Psarras S, Mavroidis M, Sanoudou D, Davos CH, Xanthou G, Varela AE, Panoutsakopoulou V, Capetanaki Y. Regulation of adverse remodelling by osteopontin in a genetic heart failure model. Eur Heart JEur Heart JEur Heart J. 2012;33:1954-63.Abstract
AIMS: Desmin, the muscle-specific intermediate filament protein, is a major target in dilated cardiomyopathy and heart failure in humans and mice. The hallmarks of desmin-deficient (des(-/-)) mice pathology include pronounced myocardial degeneration, extended fibrosis, and osteopontin (OPN) overexpression.
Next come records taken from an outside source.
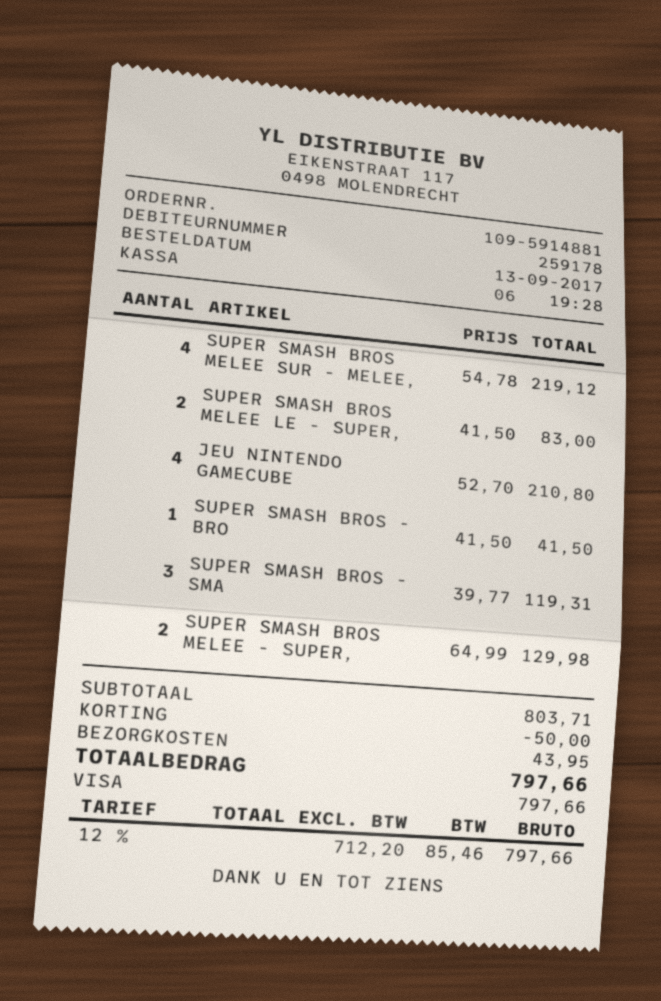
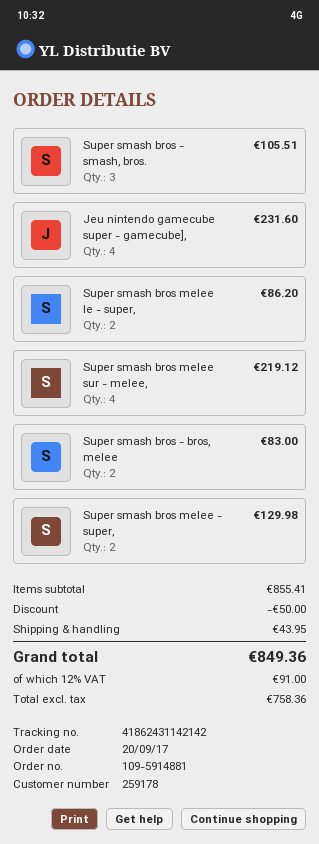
order date: 2017-09-13 -> 2017-09-20
SUPER SMASH BROS MELEE LE - SUPER,: 2 for 83.00 -> 2 for 86.20
JEU NINTENDO GAMECUBE: 4 for 210.80 -> 4 for 231.60
SUPER SMASH BROS - BRO: 1 for 41.50 -> 2 for 83.00
SUPER SMASH BROS - SMA: 3 for 119.31 -> 3 for 105.51
subtotal: 803.71 -> 855.41
net: 712.20 -> 758.36
tax: 12% = 85.46 -> 12% = 91.00
total: 797.66 -> 849.36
We sought to identify the molecular and cellular events regulating adverse cardiac remodelling in des(-/-) mice and their potential link to OPN. METHODS AND RESULTS: In situ hybridization, histology, and immunostaining demonstrated that inflammatory cells and not cardiomyocytes were the source of OPN. RNA profile comparison revealed that activation of inflammatory pathways, sustained by innate immunity mechanisms, predominated among all changes occurring in degenerating des(-/-) myocardium. The expression of the most highly up-regulated genes (OPN: 226x, galectin-3: 26x, osteoactivin/Gpnmb/DC-HIL: 160x and metalloprotease-12: 98x) was associated with heart infiltrating macrophages. To evaluate the role of OPN, we generated des(-/-)OPN(-/-) mice and compared their cardiac function and remodelling indices with those of des(-/-). Osteopontin promoted cardiac dysfunction in this model since des(-/-)OPN(-/-) mice showed 53% improvement of left ventricular function, paralleled to an up to 44% reduction in fibrosis. The diminished fibrotic response in the absence of OPN could be partly mediated by a dramatic reduction in myocardial galectin-3 levels, associated with an impaired galectin-3 secretion by OPN-deficient infiltrating macrophages. CONCLUSION: Cardiomyocyte death due to desmin deficiency leads to inflammation and subsequent overexpression of a series of remodelling modulators. Among them, OPN seems to be a major regulator of des(-/-) adverse myocardial remodelling and it functions at least by potentiating galectin-3 up-regulation and secretion.